FDA puts improved generic evaluations on $50M regulatory wishlist

With the list of generic drugmakers in the FDA's bad books growing longer by the week, how to improve evaluation of its drugs was a top priority when the agency recently compiled its regulatory science goals. The outcome is a roadmap that will be funded from a pot of up to $50 million, and it reveals some of the difficulties facing the FDA as it works to get a handle on an industry riddled with unanswered questions as companies start to produce more-and-more complex products.

In the document, the FDA lays out five broad areas in which it wants to improve its generic evaluation capabilities and invites organizations to submit proposals detailing how they can help, Regulatory Focus reports. Many of the specific goals focus on the equivalence between generics and the innovator drugs they mimic, with the FDA particularly interested in methods to compare the bioavailability of complex and locally-acting products. Questions about the bioavailability of generic drugs and its impact on therapeutic effects are as old as the industry itself, but the industry's expansion into new dosage forms--such as sustained release injections and inhaled products--throws up fresh concerns.
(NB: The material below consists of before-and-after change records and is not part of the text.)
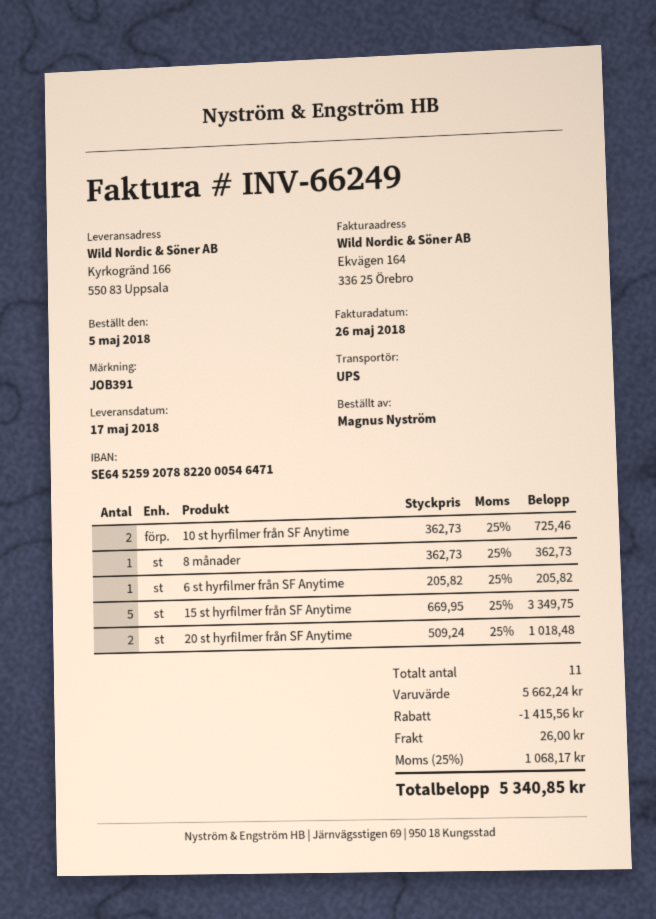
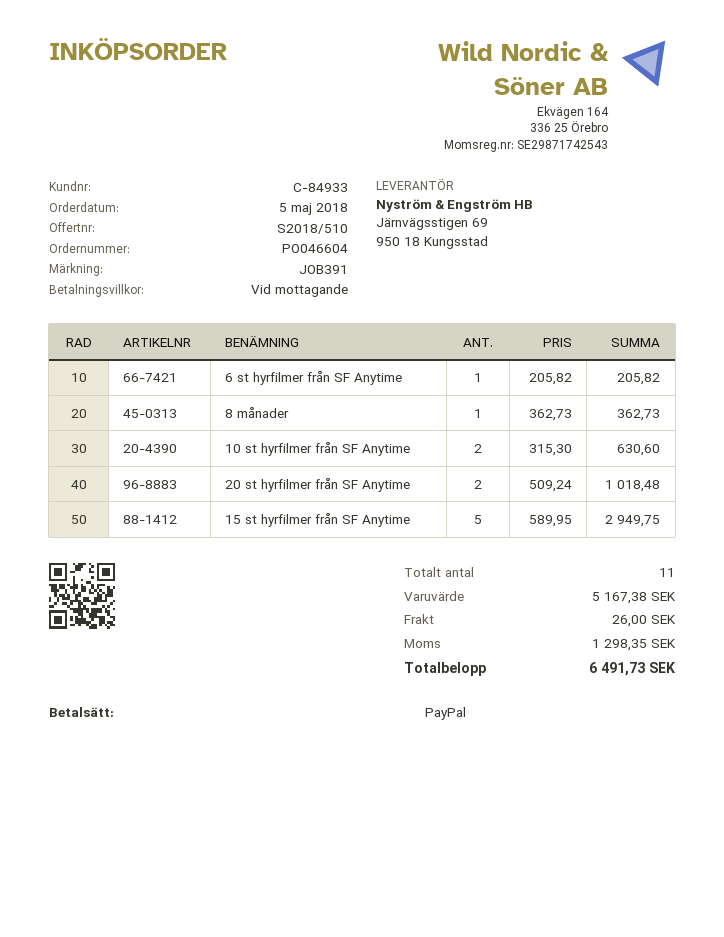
10 st hyrfilmer från SF Anytime: 2 x 362.73 = 725.46 -> 2 x 315.30 = 630.60
15 st hyrfilmer från SF Anytime: 5 x 669.95 = 3349.75 -> 5 x 589.95 = 2949.75
subtotal: 5662.24 -> 5167.38
discount: 1415.56 -> none
tax: 1068.17 -> 1298.35
total: 5340.85 -> 6491.73

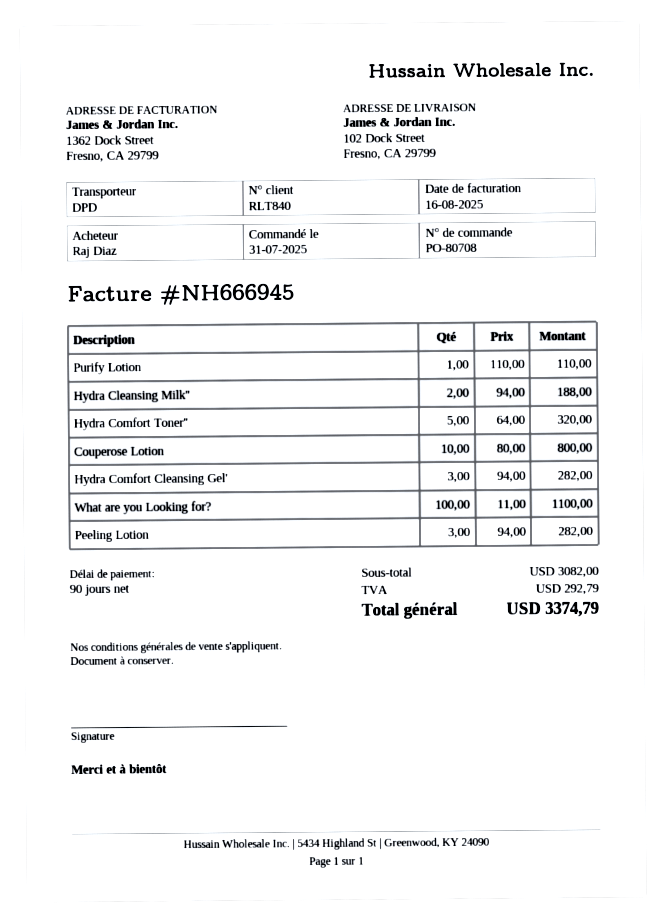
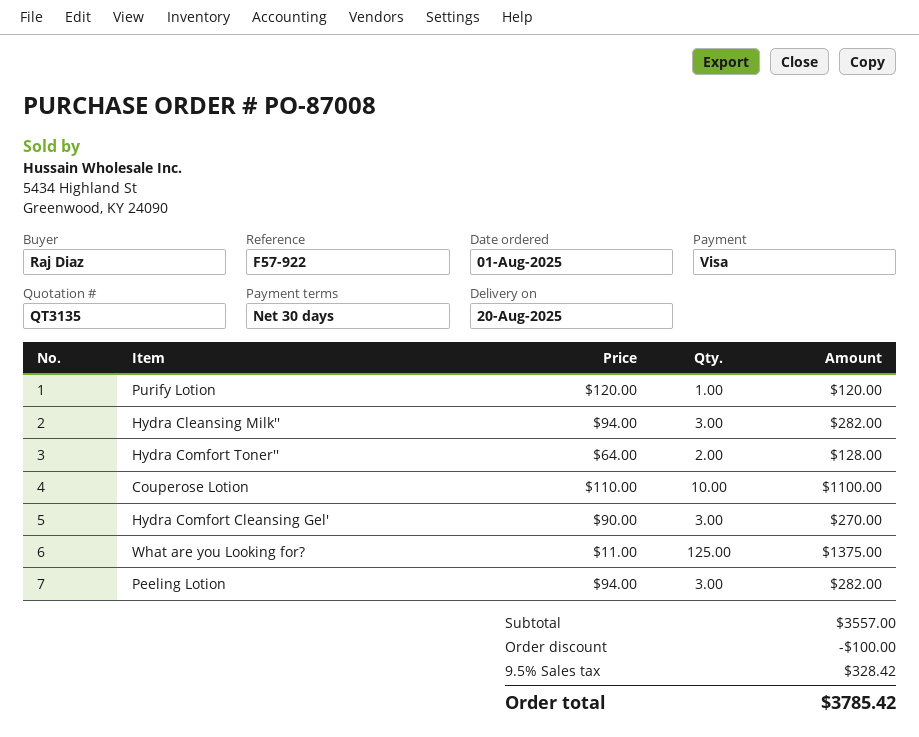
order number: PO-80708 -> PO-87008
order date: 2025-07-31 -> 2025-08-01
payment terms: 90 days -> 30 days
Purify Lotion: 1 x 110.00 = 110.00 -> 1 x 120.00 = 120.00
Hydra Cleansing Milk'': 2 x 94.00 = 188.00 -> 3 x 94.00 = 282.00
Hydra Comfort Toner'': 5 x 64.00 = 320.00 -> 2 x 64.00 = 128.00
Couperose Lotion: 10 x 80.00 = 800.00 -> 10 x 110.00 = 1100.00
Hydra Comfort Cleansing Gel': 3 x 94.00 = 282.00 -> 3 x 90.00 = 270.00
What are you Looking for?: 100 x 11.00 = 1100.00 -> 125 x 11.00 = 1375.00
subtotal: 3082.00 -> 3557.00
discount: none -> 100.00
tax: 292.79 -> 328.42
total: 3374.79 -> 3785.42

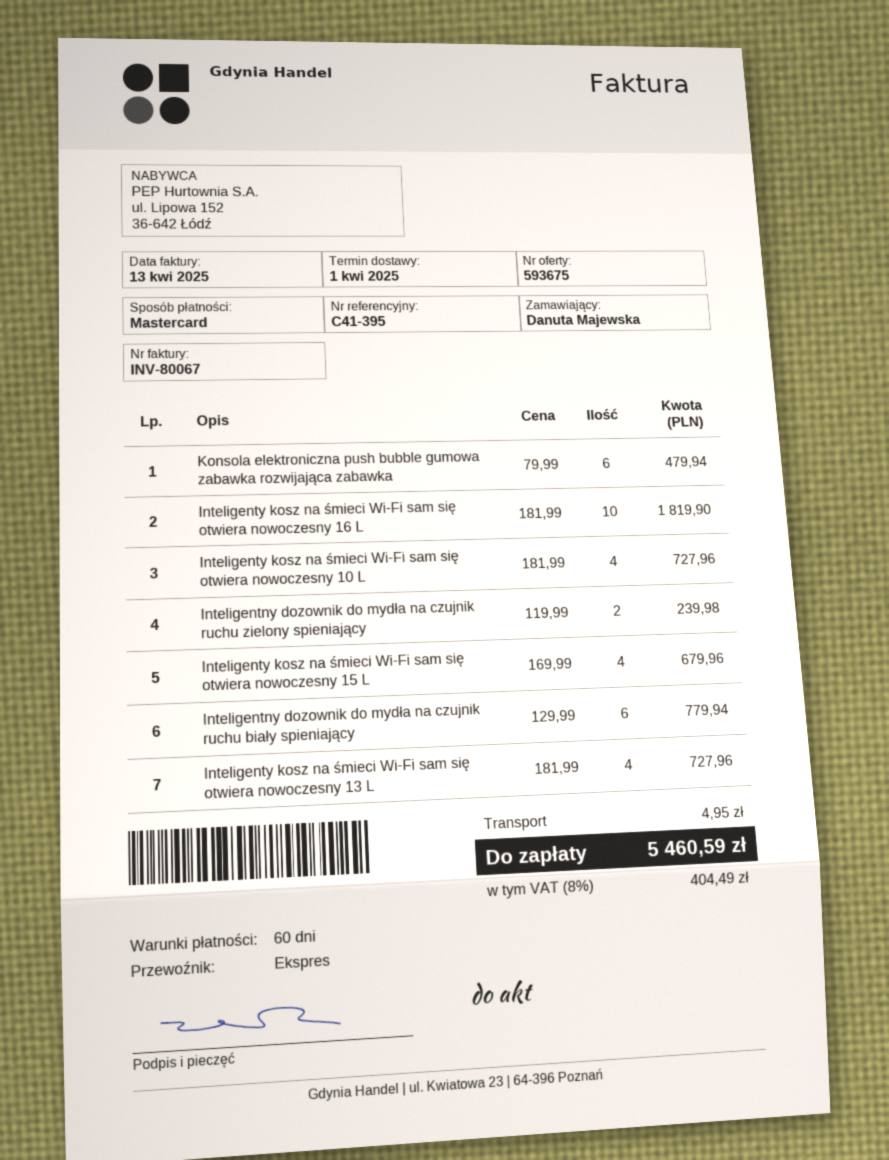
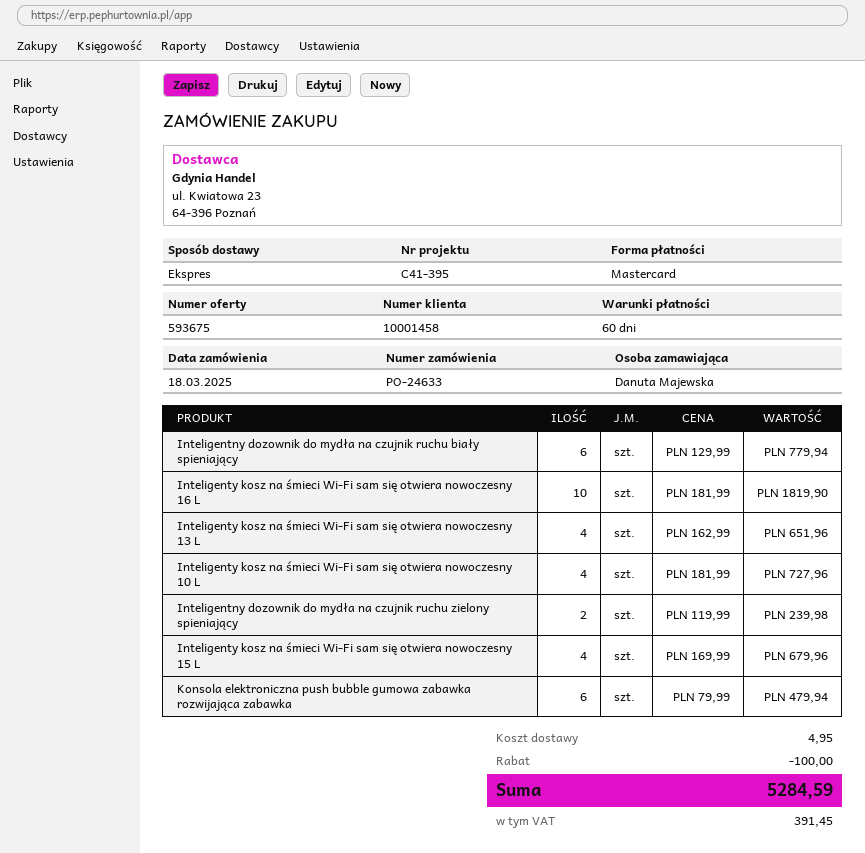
Inteligenty kosz na śmieci Wi-Fi sam się otwiera nowoczesny 13 L: 4 x 181.99 = 727.96 -> 4 x 162.99 = 651.96
discount: none -> 100.00
tax: 404.49 -> 391.45
total: 5460.59 -> 5284.59

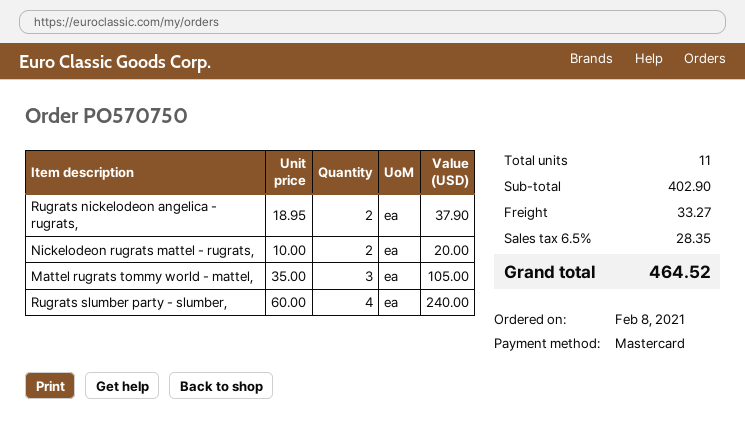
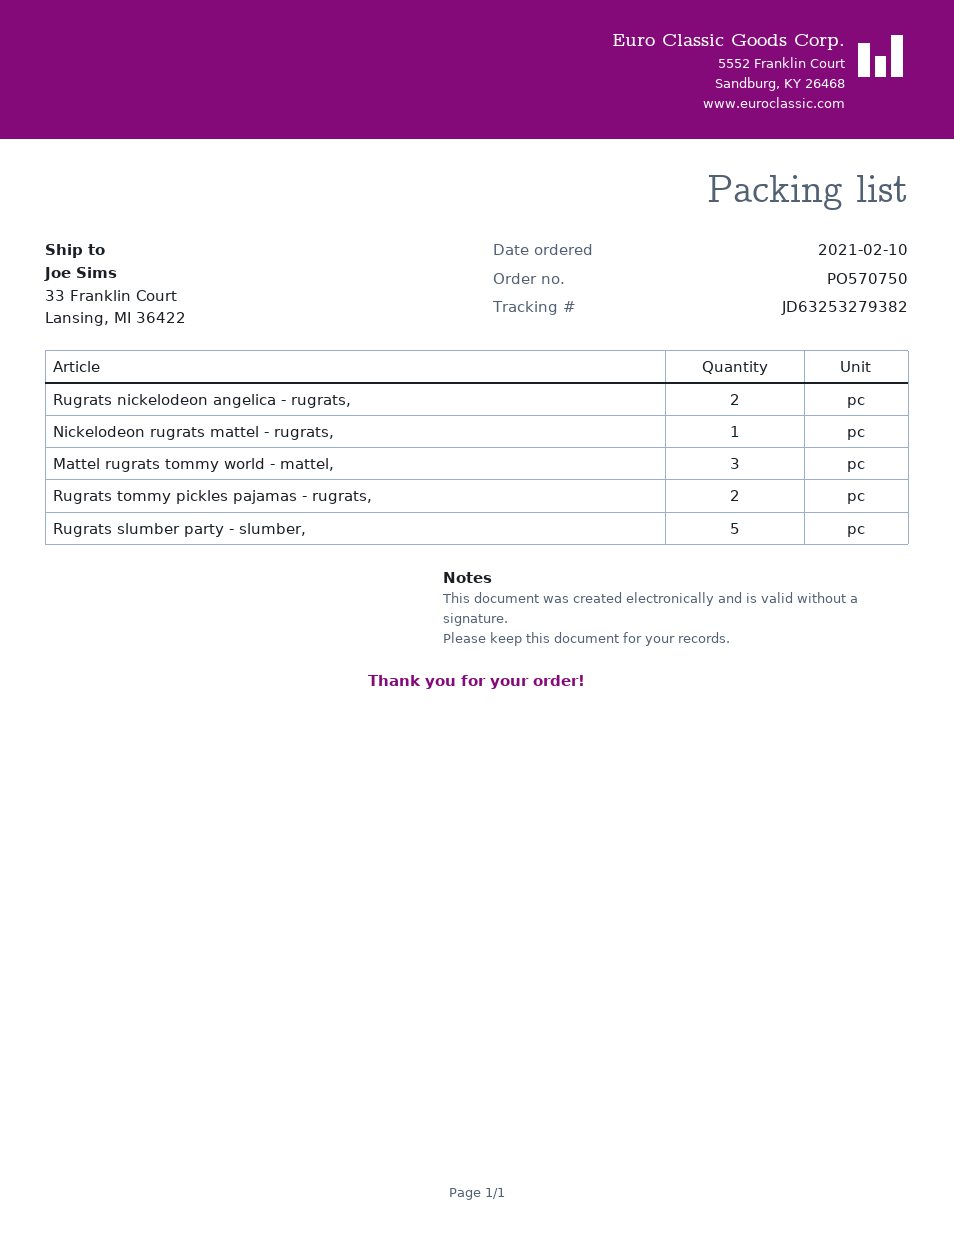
order date: 2021-02-08 -> 2021-02-10
Nickelodeon rugrats mattel - rugrats,: 2 -> 1
Rugrats slumber party - slumber,: 4 -> 5
Rugrats tommy pickles pajamas - rugrats,: none -> 2

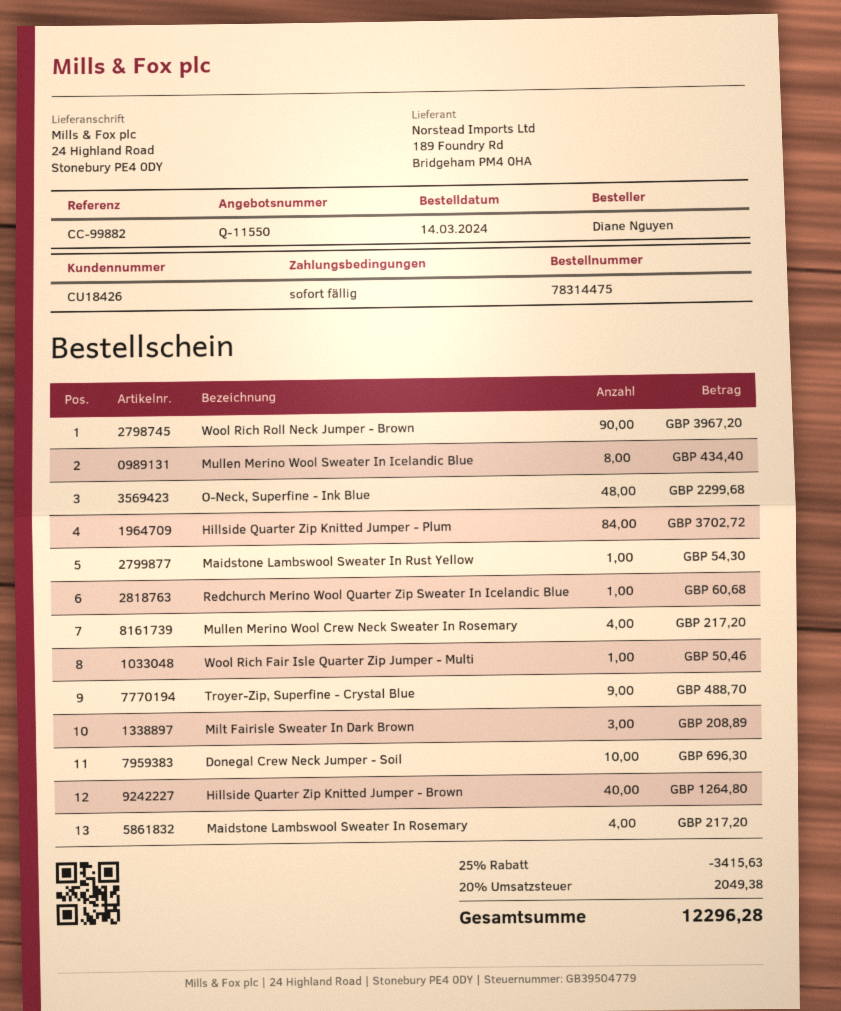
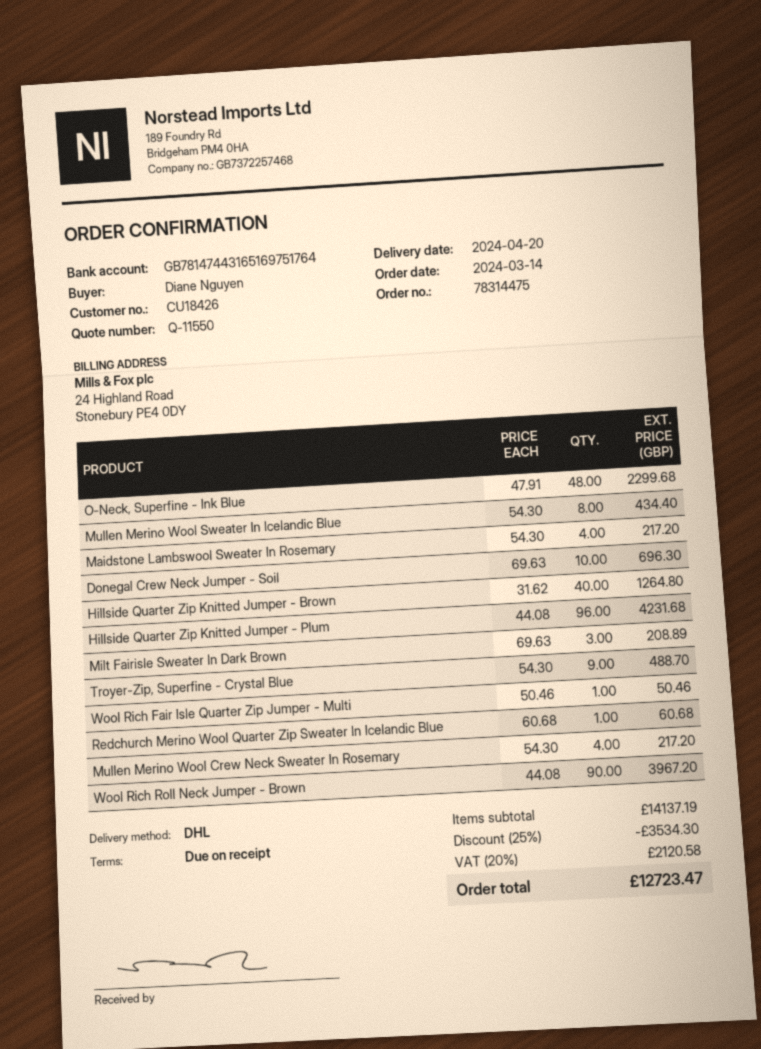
Hillside Quarter Zip Knitted Jumper - Plum: 84 for 3702.72 -> 96 for 4231.68
Maidstone Lambswool Sweater In Rust Yellow: 1 for 54.30 -> none
discount: 25% = 3415.63 -> 25% = 3534.30
tax: 20% = 2049.38 -> 20% = 2120.58
total: 12296.28 -> 12723.47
The FDA is also looking at more human aspects of switching from innovative to generic drugs, with the agency keen to know what patients think about the quality and effectiveness of copycats and how tablet size affects substitution. High-profile quality failings at Ranbaxy, Sun Pharma and Wockhardt could have tainted the public's perception of generics, a possibility the FDA wants to understand while also working to get better at spotting problems early.

Other, less generic-focused aspects of the roadmap also deal with this goal. The FDA wants to develop sensitive, rapid, high-throughput methods to spot microbes, and assess ways other than sterilization to remove such contaminants. The technology is one of several ways the FDA wants to retool its capabilities and those of the industry, with the document also calling for investigations into continuous manufacturing, process analytical technologies and Quality-by-Design.